* [Records to use]
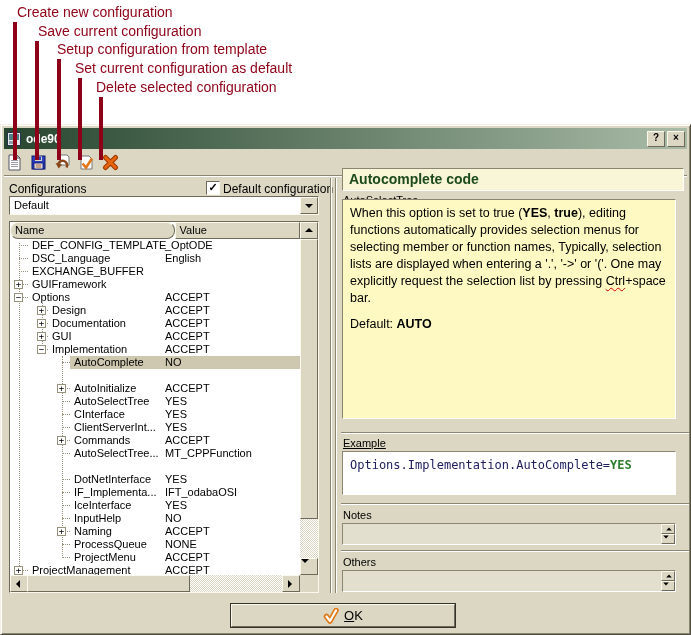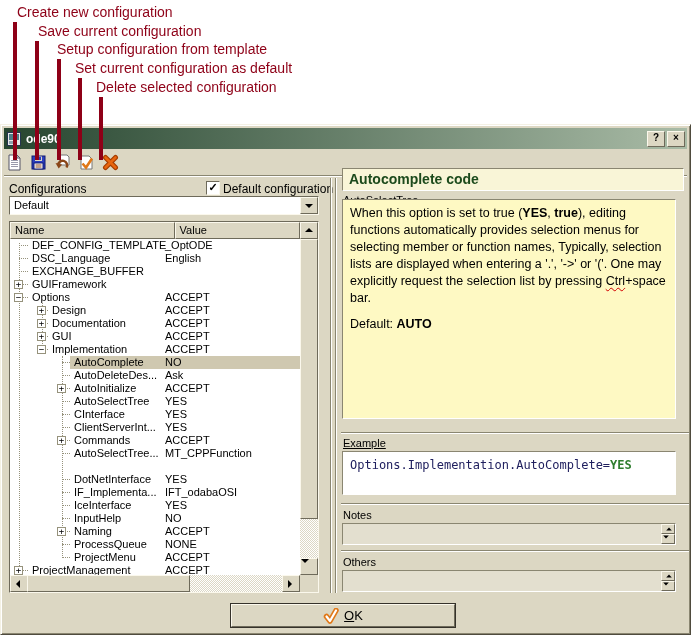--- a/index.html
+++ b/index.html
@@ -59,7 +59,7 @@
   .thead{position:absolute;left:0;top:0;width:290px;height:17px;display:flex;}
   .hcell{background:#dcd7c3;border:1px solid;border-color:#fbf8ec #6e6a5a #6e6a5a #fbf8ec;
       font-size:11px;line-height:14px;padding-left:4px;box-sizing:border-box;}
-  .hc0{width:180px;} .hc1{width:137px;}
+  .hc0{width:180px;border-radius:8px;} .hc1{width:137px;}
   #tree-rows{position:absolute;left:0;top:17px;width:290px;height:336px;overflow:hidden;background:#fff;}
   .trow{position:absolute;left:0;width:290px;height:13px;font-size:11px;line-height:13px;}
   .trow .nm,.trow .vl{position:absolute;top:0;white-space:nowrap;color:#000;z-index:2;}

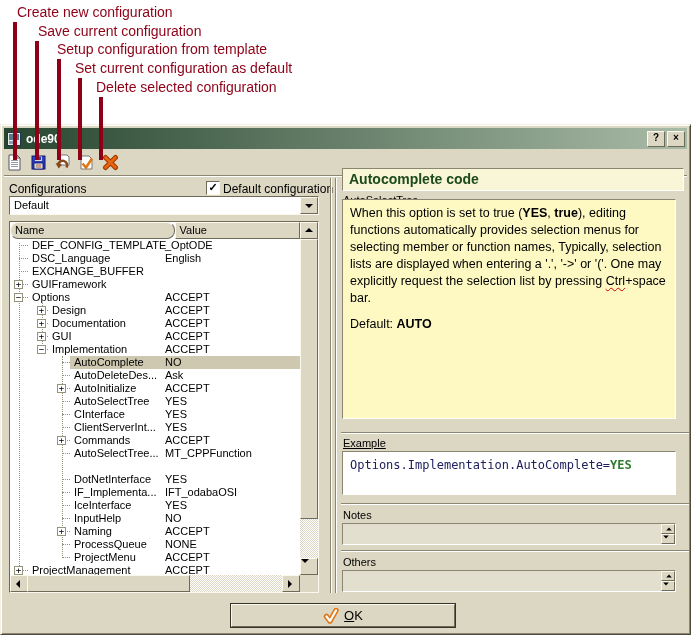--- a/index.html
+++ b/index.html
@@ -274,11 +274,6 @@
             <span class="nm" style="left: 64px;">AutoComplete</span>
             <span class="vl">NO</span>
           </div>
-          <div class="trow" style="top: 130px;">
-            <div class="stub" style="left: 52px; width: 8px;"></div>
-            <span class="nm" style="left: 64px;">AutoDeleteDes...</span>
-            <span class="vl">Ask</span>
-          </div>
           <div class="trow" style="top: 143px;">
             <div class="stub" style="left: 52px; width: 8px;"></div>
             <div class="ebox" style="left: 47px;">+</div>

* [Your objective] Report each line of the material in which the string "border" occurs.

* [Solution below]
   .hcell{background:#dcd7c3;border:1px solid;border-color:#fbf8ec #6e6a5a #6e6a5a #fbf8ec;
       font-size:11px;line-height:14px;padding-left:4px;box-sizing:border-box;}
+  .hc0{width:180px;border-radius:8px;} .hc1{width:137px;}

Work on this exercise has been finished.